There was a Disney movie recently that had what was said to be a very short gay scene, and everyone, it seemed like initially, was going be up in a tizzy, and then people realized, “Oh, it’s not that bad.” And as a friend of mine who I’ve had on the podcast before, Hunter Levine, pointed out, Christian parents were then saying, “Oh, it’s not that bad now,” but didn’t someone spend a lot of time and thought putting that in there? It was a really big deal most likely to the LGBT culture warriors, and people in media. What they’re trying to do is slowly” – and we’ve seen this; if you look back, you will see it – “They’re trying to slowly accommodate culture and Christians to more and more progressive ideas.” And just like boiling a frog in water, you don’t turn the temperature up all at once. You do it very, very slowly, one step at a time.
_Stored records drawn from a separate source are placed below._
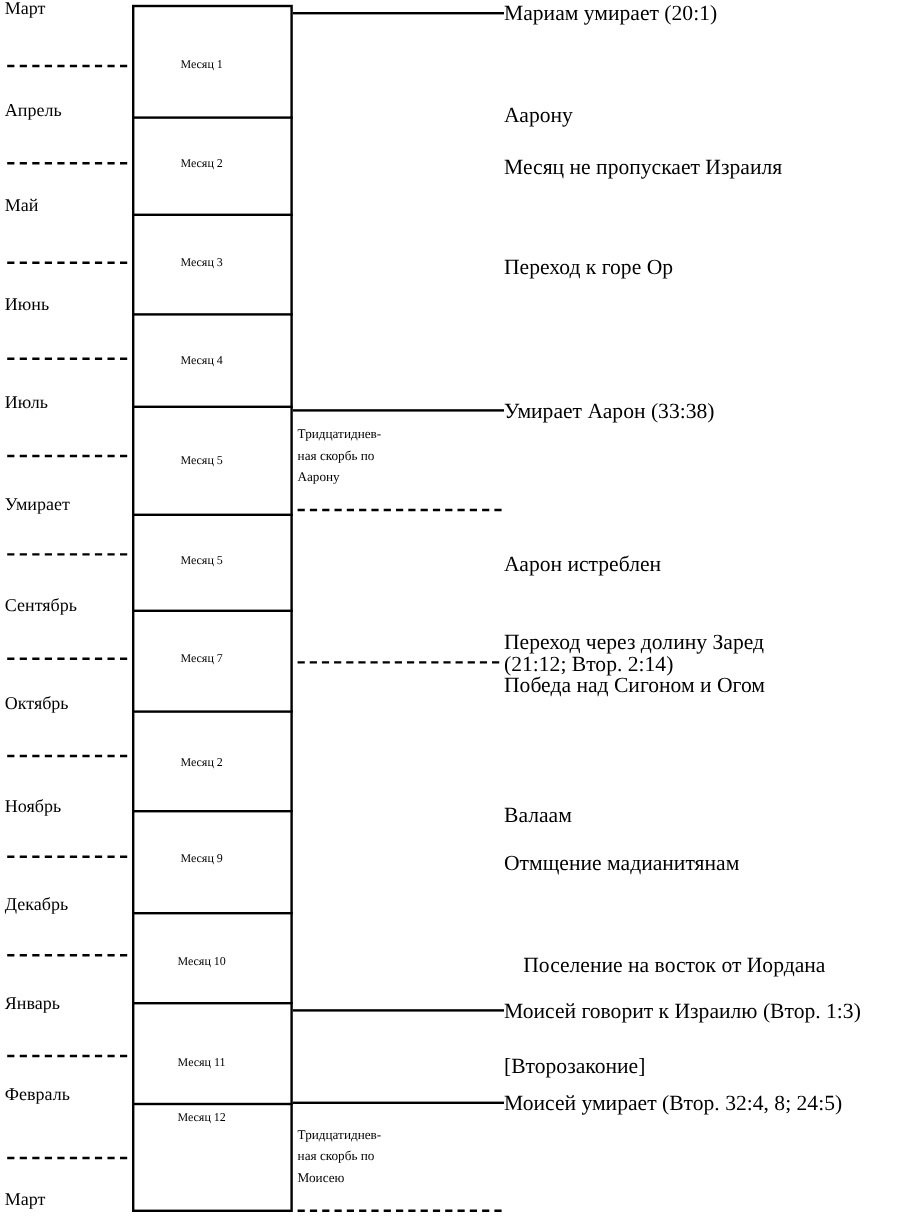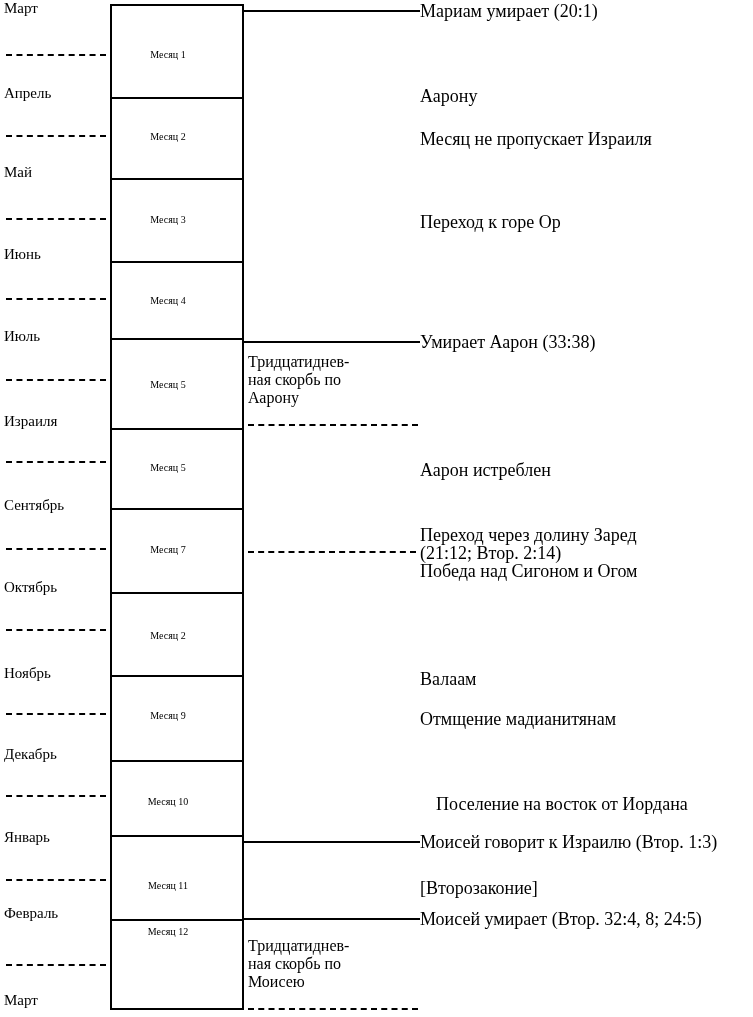--- a/index.html
+++ b/index.html
@@ -79,37 +79,37 @@
   .event-text {
     position: absolute;
     font-size: 18px;
     line-height: 18px;
     white-space: pre;
   }
 
   
   .note {
     position: absolute;
-    font-size: 16px;
+    font-size: 11px;
     line-height: 18px;
     white-space: pre;
   }
 </style>
 </head>
 <body>
 
 <div id="chart">
 
   <div>
     <div class="month-label" style="top:0px">Март</div>
     <div class="month-label" style="top:85px">Апрель</div>
     <div class="month-label" style="top:164px">Май</div>
     <div class="month-label" style="top:246px">Июнь</div>
     <div class="month-label" style="top:328px">Июль</div>
-    <div class="month-label" style="top:413px">Израиля</div>
+    <div class="month-label" style="top:413px">Умирает</div>
     <div class="month-label" style="top:497px">Сентябрь</div>
     <div class="month-label" style="top:579px">Октябрь</div>
     <div class="month-label" style="top:665px">Ноябрь</div>
     <div class="month-label" style="top:746px">Декабрь</div>
     <div class="month-label" style="top:829px">Январь</div>
     <div class="month-label" style="top:905px">Февраль</div>
     <div class="month-label" style="top:992px">Март</div>
   </div>
 
   <div>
Does that mean we remove ourselves from media and entertainment? It actually may mean we remove ourselves from some types, but at the very least, it should mean that we become more discerning in what we’re watching, and what we’re letting our children watch, and we’re not just looking for specific bad words. They’re gonna hear those at school. That doesn’t mean they should use them. But that’s not the main concern here. The main concern is the worldview; what does the media and the entertainment we’re watching communicate about God. About man? Is he good, is he bad, is he created in God’s image? Is he just an animal? What does it communicate about right and wrong? Is it just up to individuals to determine? And what does it communicate about how we know right and wrong? Do we look inward, or has God spoken authoritatively? Do we just go by our feelings or is there some external standard? Worldview is incredibly important in entertainment.